Passée la porte, tu entres en contact ou pas... La salle ou le
comptoir. Ce n'est pas un cercle fermé, c'est une famille. Ouverte.
Chacun y amène sa gueule, ses grands rêves et ses petites tricheries.
Il se touille dans cette étrange auberge espagnole une sacrée paella
métaphysique. Certains observent en silence le numéro que d'autres ont
sorti à la roulette de la “tchatche”. Dans ce petit théâtre, les
acteurs sont transparents comme la nuit, quand elle engrosse la lune.
Les masques translucides dont ils s'affublent ne créent l'illusion que
si l'interlocuteur l'accepte. On ne te demande pas ta carte à l'entrée
: tu seras pris pour ce que tu es, ou pour ce que tu montres... Sois
prudent : la nuit, c'est souvent la même chose.

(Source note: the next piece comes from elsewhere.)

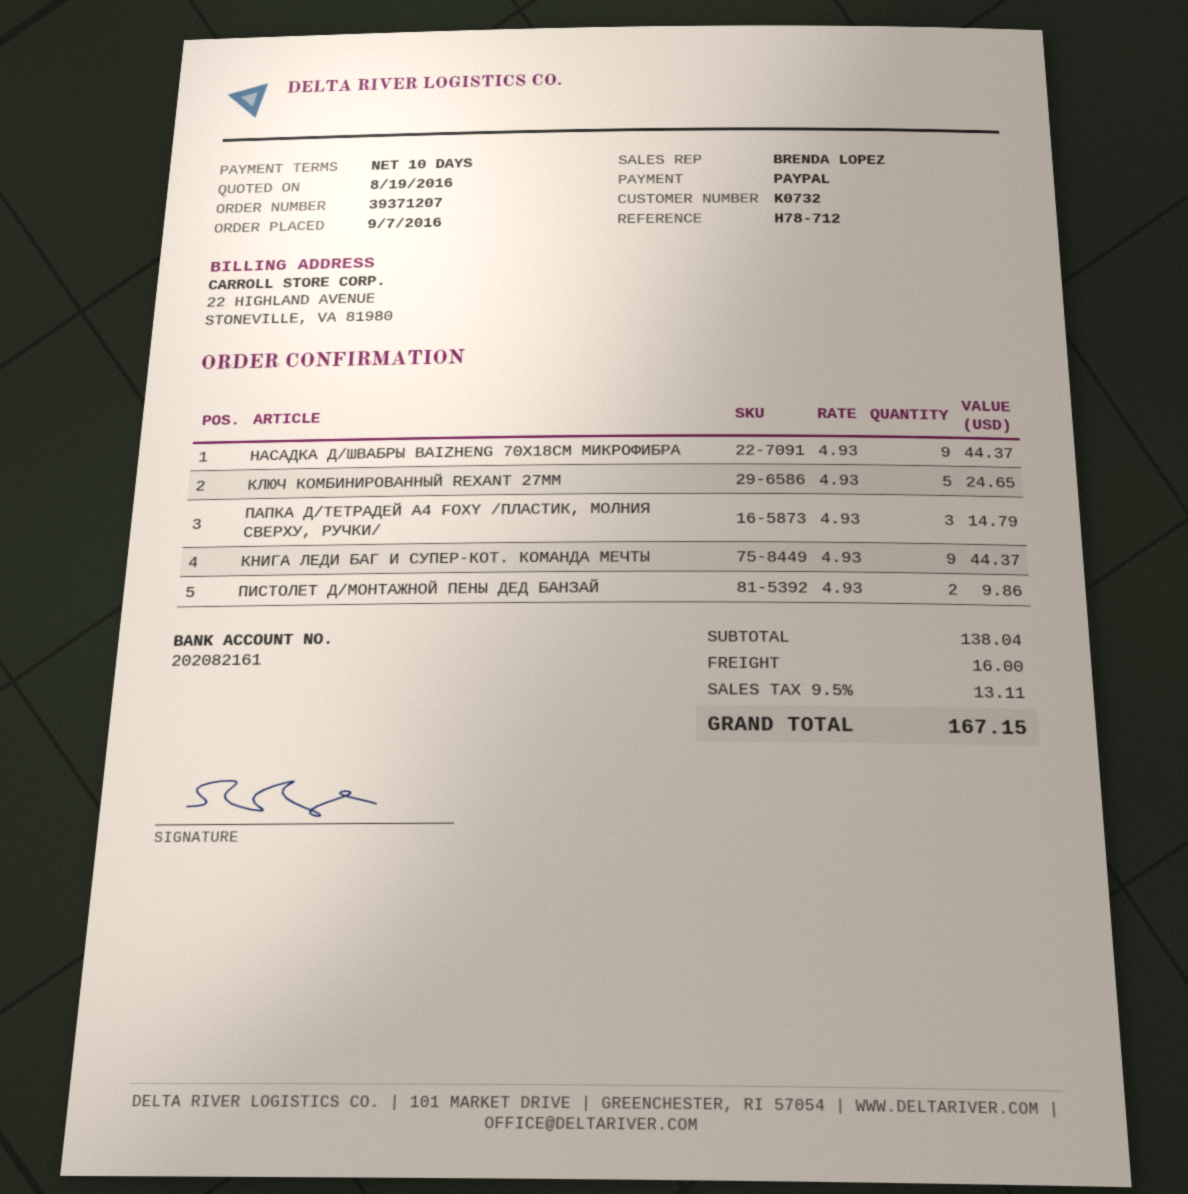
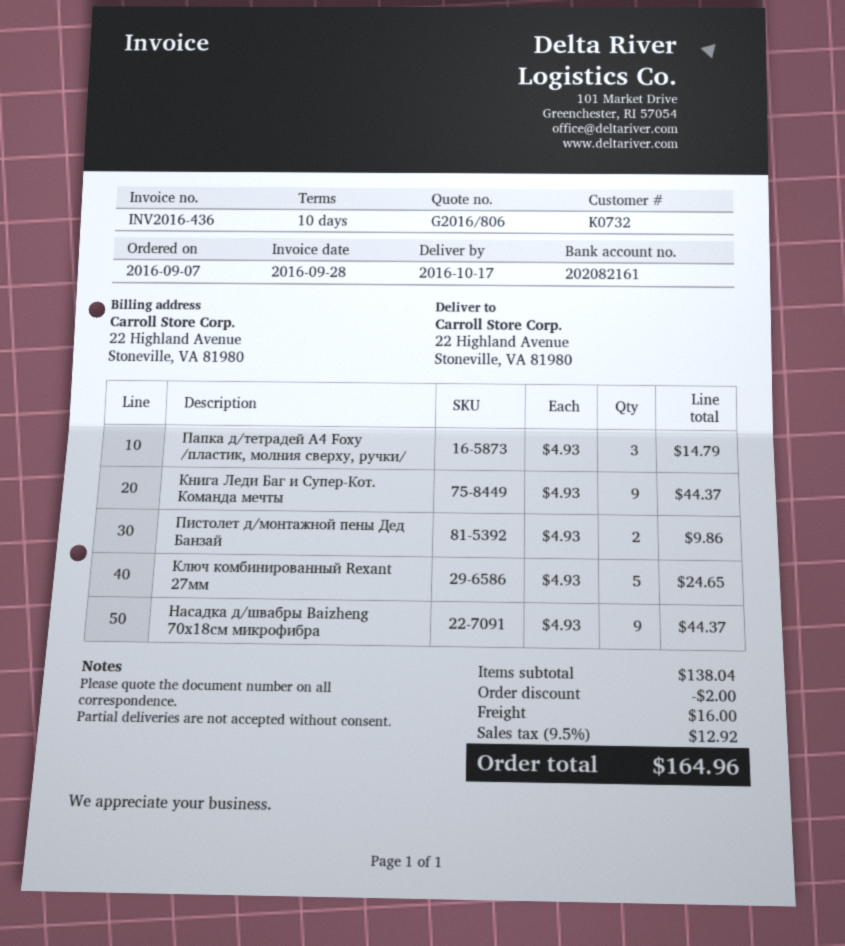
discount: none -> 2.00
tax: 9.5% = 13.11 -> 9.5% = 12.92
total: 167.15 -> 164.96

“Les gens, il conviendrait de ne les connaître que
disponibles, à certaines heures pâles de la nuit, Alors, on se prend un
verre en regardant loin derrière la glace du comptoir et l'on se dit
qu'il est bien tard...” Un vieux fleuve arrose la rue du Baigneur :
celui du temps de vivre. Les habitués qui s'y croisent amènent tous un
peu d'eux-mêmes et le lieu appartient à ceux qui l'animent. C'est ainsi
que l'a voulu son créateur, et les novices le cherchent parfois. Il
n'est jamais derrière le comptoir et apparaît en salle, de temps à
autre. C'est alors un vieux Polonais – toque et canne – qui se prend
pour Guitry ; c'est, des fois, un médecin désespérant de l'humanité et
aimant les hommes, ou un vieil adolescent garant devant le bar son
scooter rouillé.
C'est au Bab-llo : pousse la porte et tu verras...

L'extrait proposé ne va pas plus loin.